« Black Coal », de Diao Yinan : La Chine broie du noir

Dans Black Coal , Diao Yinan revisite les archétypes du polar et met admirablement en scène une société en décomposition.

Christophe Kantcheff  • 11 juin 2014 abonné·es
« Black Coal », de Diao Yinan : La Chine broie du noir
© **Black Coal** , Diao Yinan, 1 h 46. Photo : DR

Une main, parmi d’autres morceaux d’un cadavre, est retrouvée dans le charbon d’une carrière minière. Ainsi commence Black Coal, Ours d’or du meilleur film à Berlin cette année, le troisième long-métrage de Diao Yinan. En Chine, le charbon est broyeur de vies. Non seulement à cause des coups de grisou, fréquents dans le nord du pays, où les mines abondent. Mais aussi de manière plus métaphorique, le charbon figurant une réalité noire, possiblement incandescente, dangereuse. Une image de violence.

Cette main dans le charbon annonce le début d’une enquête qui tourne à l’hécatombe, les deux suspects étant tués lors de leur arrestation, ceux-là ayant eu le temps de descendre deux flics et de blesser leur chef, l’inspecteur Zhang (Liao Fan). Puis l’action se déroule cinq ans plus tard, à la faveur d’un effet de mise en scène symptomatique de sa sophistication. On laisse Zhang en 1999 dans une voiture banalisée à côté d’un de ses collègues, entrant dans un tunnel. À la sortie de celui-ci, on le retrouve en 2004. Affalé sur le bas-côté de la route, il n’est plus le même. Comme un clochard qui aurait trop bu, il a dérapé (la route est enneigée) et est incapable de remonter sur sa moto, qu’un type à cyclomoteur lui vole sous son nez. Déphasé, divorcé, Zhang a aussi quitté la police. Dès lors, Diao Yinan revisite les grands archétypes du film noir pour évoquer la Chine d’aujourd’hui : le policier déprimé qui reprend occasionnellement du service, son ami flic sauvagement assassiné, la jeune meurtrière (Gwei Lun-Mei) dont il tombe amoureux. Les méandres de la nouvelle enquête à laquelle, en 2004, Zhang s’adjoint, retrouvant ses automatismes de policier au cours d’une visite à ses anciens collègues, ne sont pas toujours limpides –  le Faucon maltais est l’une des références assumées du cinéaste – et le lien avec celle de 1999 ne simplifie pas la donne. En revanche, la futilité du mobile du meurtre qui a tout déclenché est on ne peut plus claire. C’est cet engrenage infernal à partir d’un rien – la meurtrière travaille dans un pressing où une veste n’a pas été rapportée – qui intéresse le cinéaste. Parce qu’emblématique d’une Chine qui s’ensauvage.

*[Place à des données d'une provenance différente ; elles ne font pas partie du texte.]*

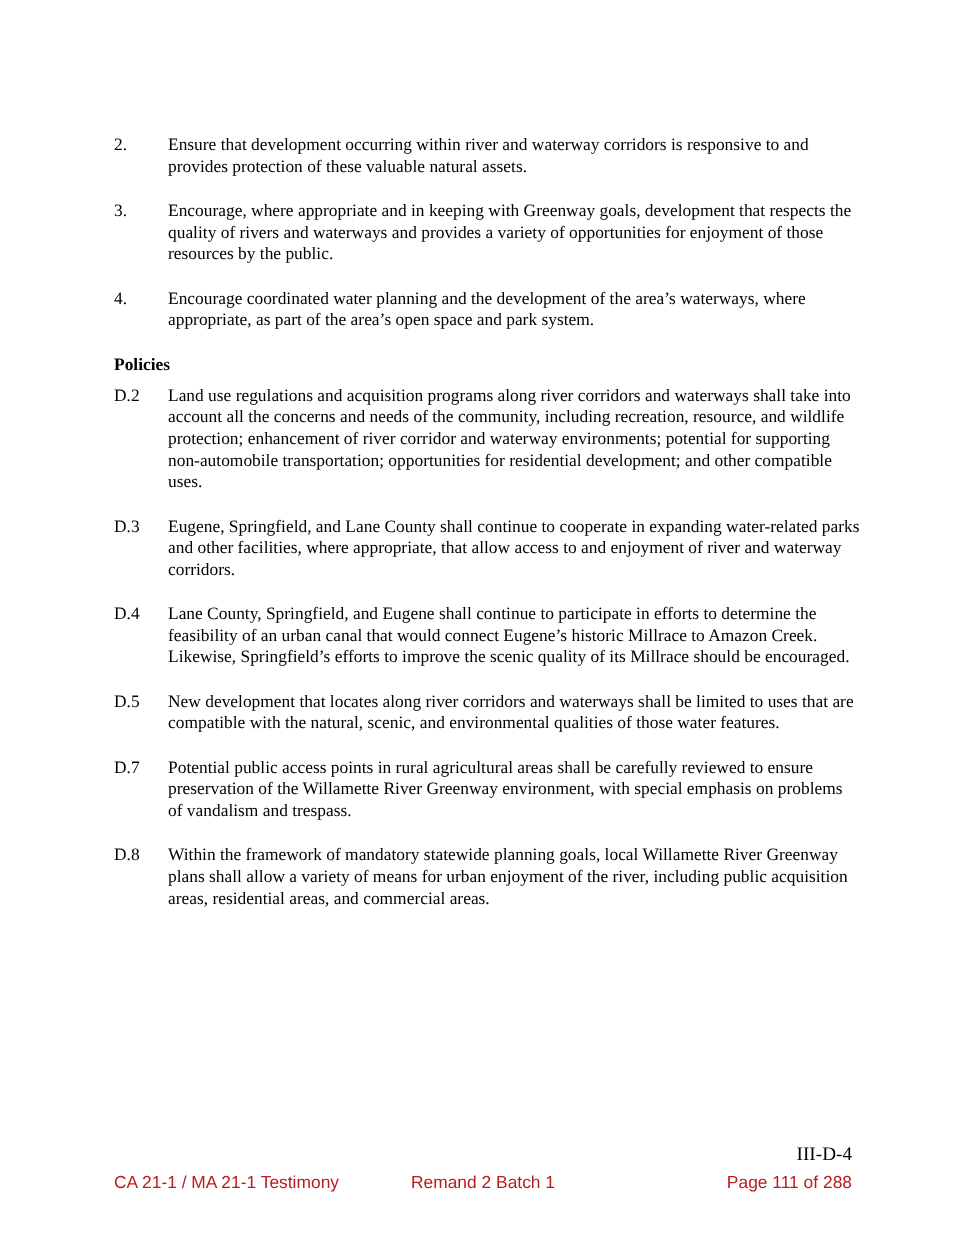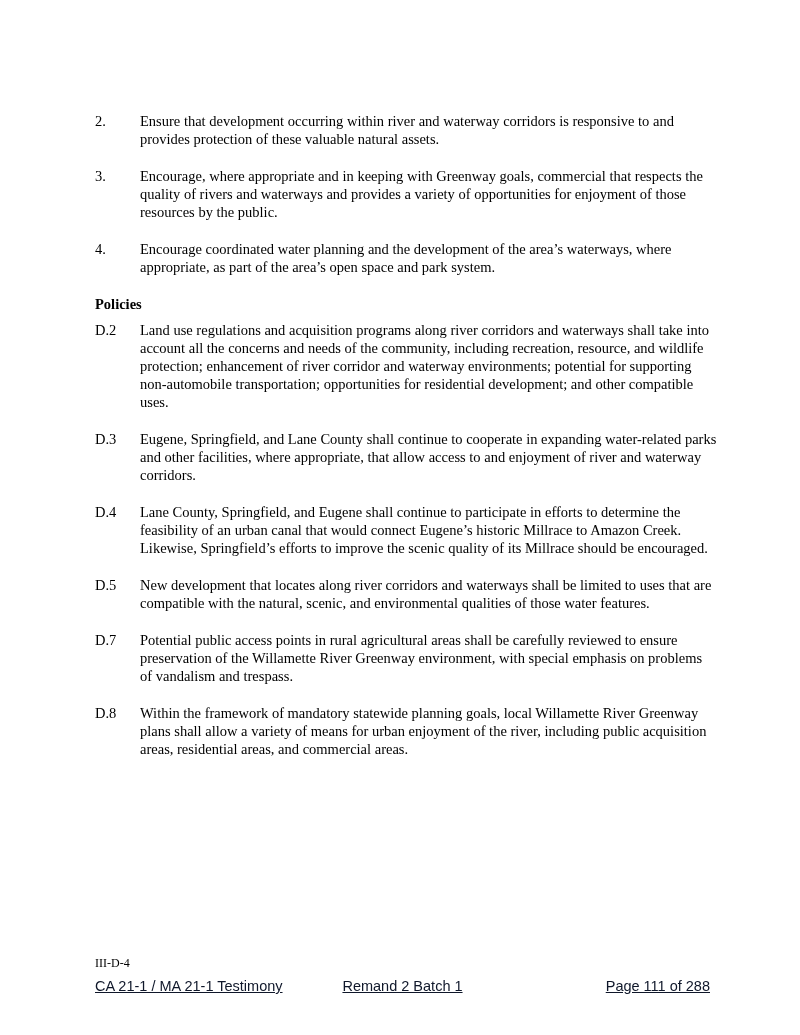"Encourage, where appropriate and in" div.txt { text: commercial -> development }
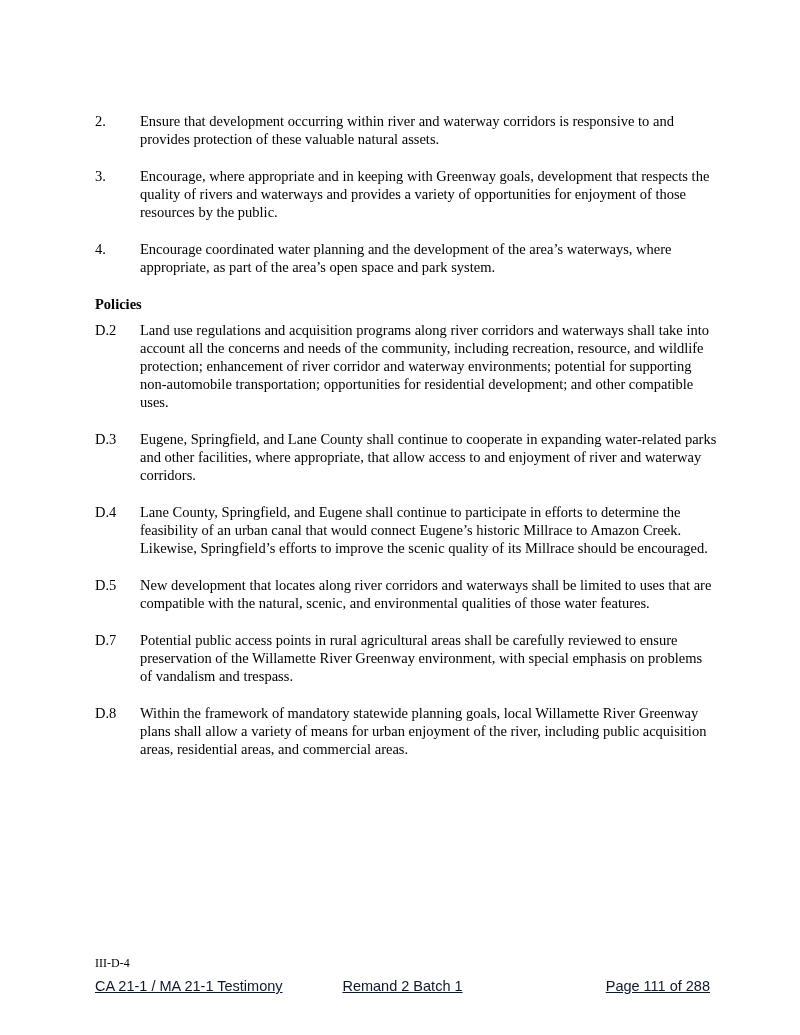"III-D-4" .page-num { font-size: 12px -> 16px; text-align: left -> right }
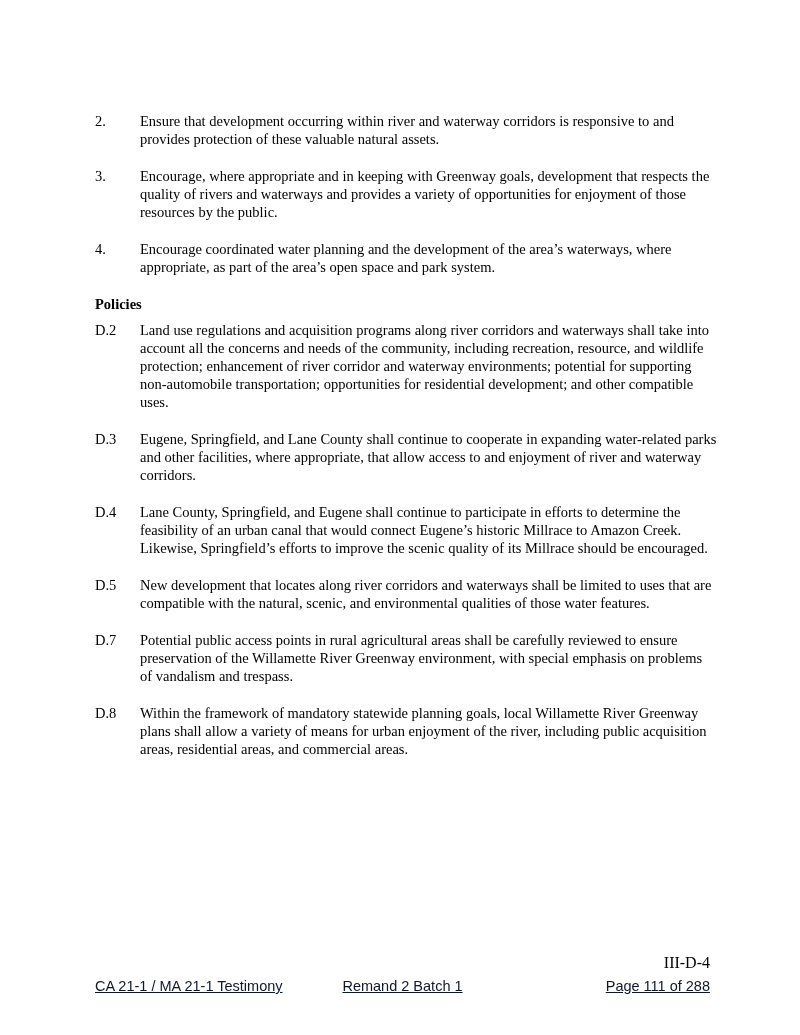"CA 21-1 / MA 21-1" div.stamp { color: #0f172a -> #b91c1c; text-decoration: underline -> none }
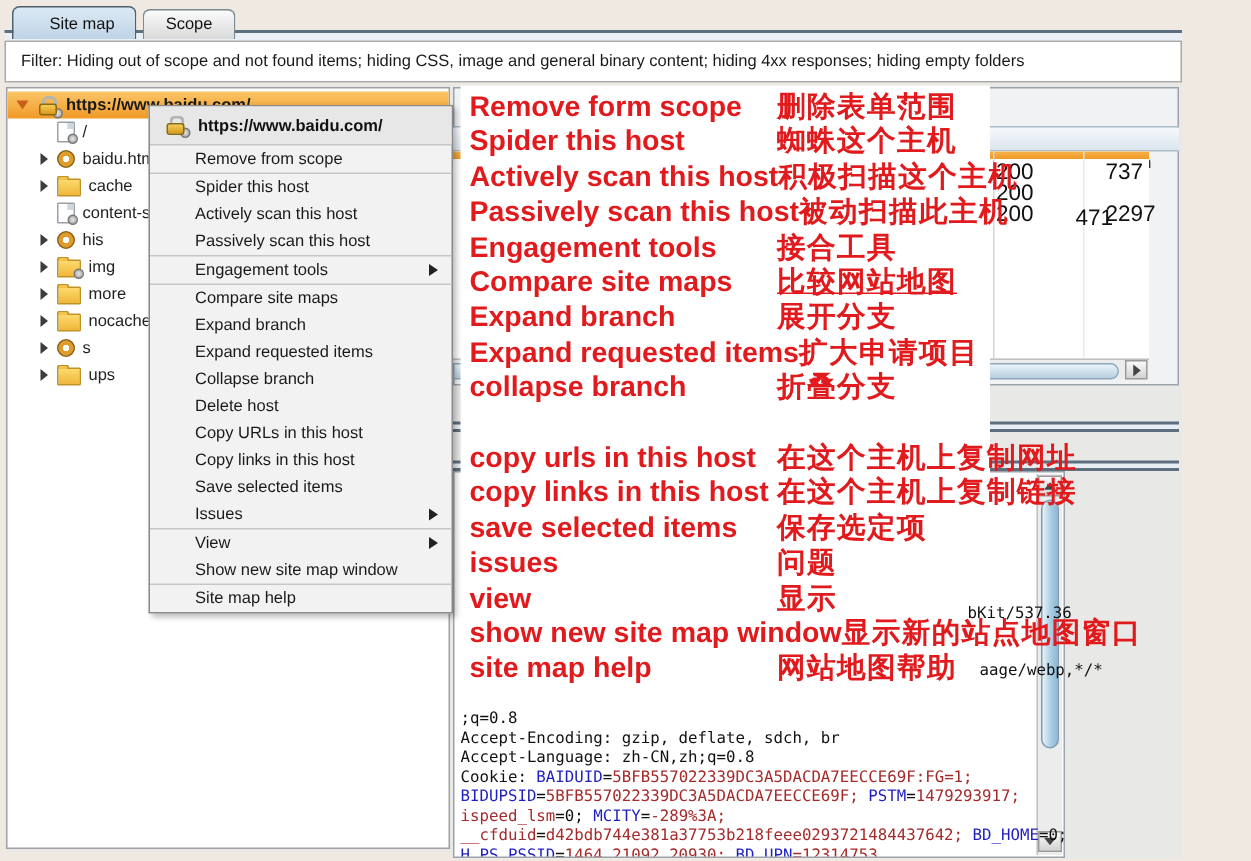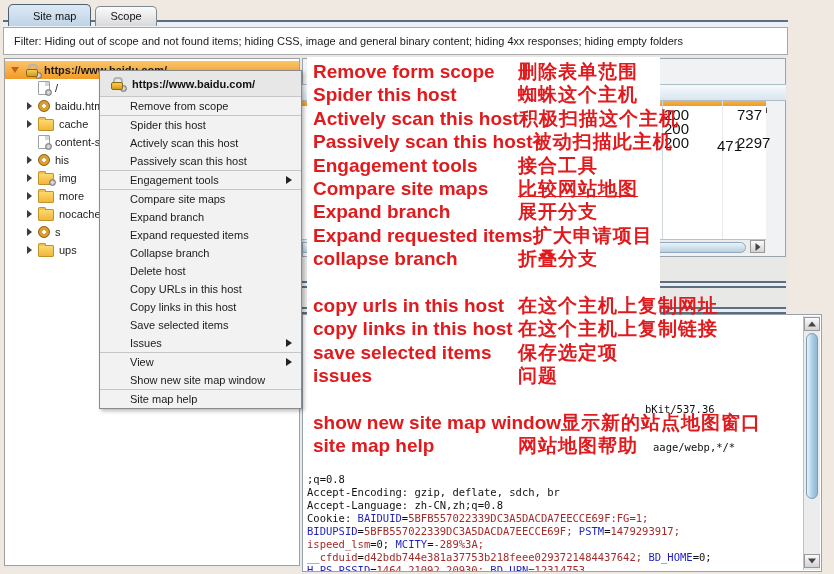"view 显示" div.ann { html: none -> <div><span>view</span><span>显示</span></div> }
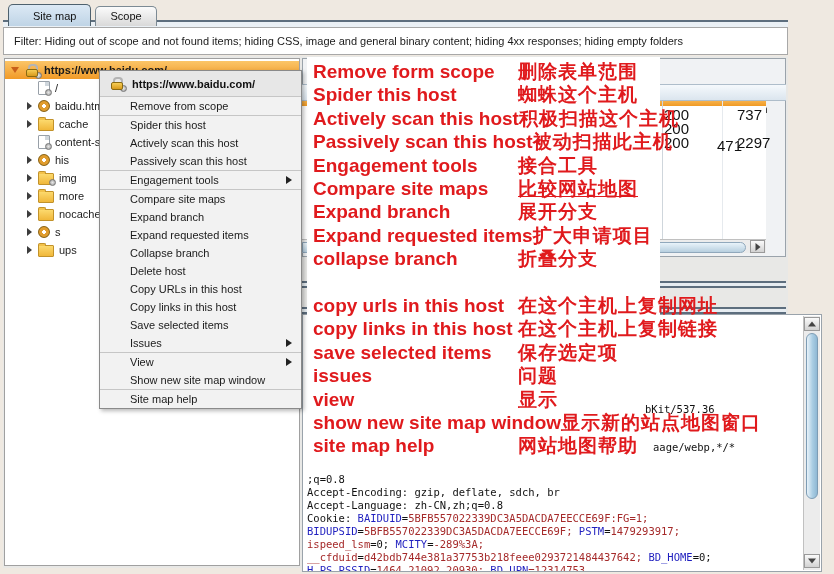";q=0.8" .req-panel { width: 520px -> 408px }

Diao Yinan a tourné dans une région industrieuse, au nord de la Chine, livrée elle aussi au capitalisme. Il la représente froide et frigorifiée, les rues vides, comme s’il n’existait aucune sociabilité, encore moins de solidarités. Seuls les policiers semblent former un groupe. Le cinéaste filme des lieux fantomatiques, comme une patinoire où Zhang poursuit un suspect, qui se prolonge par une longue ligne droite verglacée nocturne et déserte. Les éclairages ont des contrastes crus, violents comme les meurtres barbares qui peuvent se commettre, avec des patins à glace par exemple, dans des recoins de rue. La Chine de Diao Yinan est irrémédiablement lugubre. Black Coal n’a pas la même puissance que le dernier film de Jia Zhang-ke, A Touch of Sin. Mais il y fait songer par le regard qu’il porte sur la dégradation d’un pays dont les habitants perdent tout repère. La dernière séquence est peut-être la plus extraordinaire, où Zhang – on devine que c’est lui sans jamais le voir – provoque un bombardement de feu d’artifice sur les policiers venus arrêter la femme dont il est amoureux. L’absurdité de la violence, le faux-semblant d’une réalité, la folie qui affleure : cette scène explosive ramasse tous les terribles aspects de la Chine contemporaine.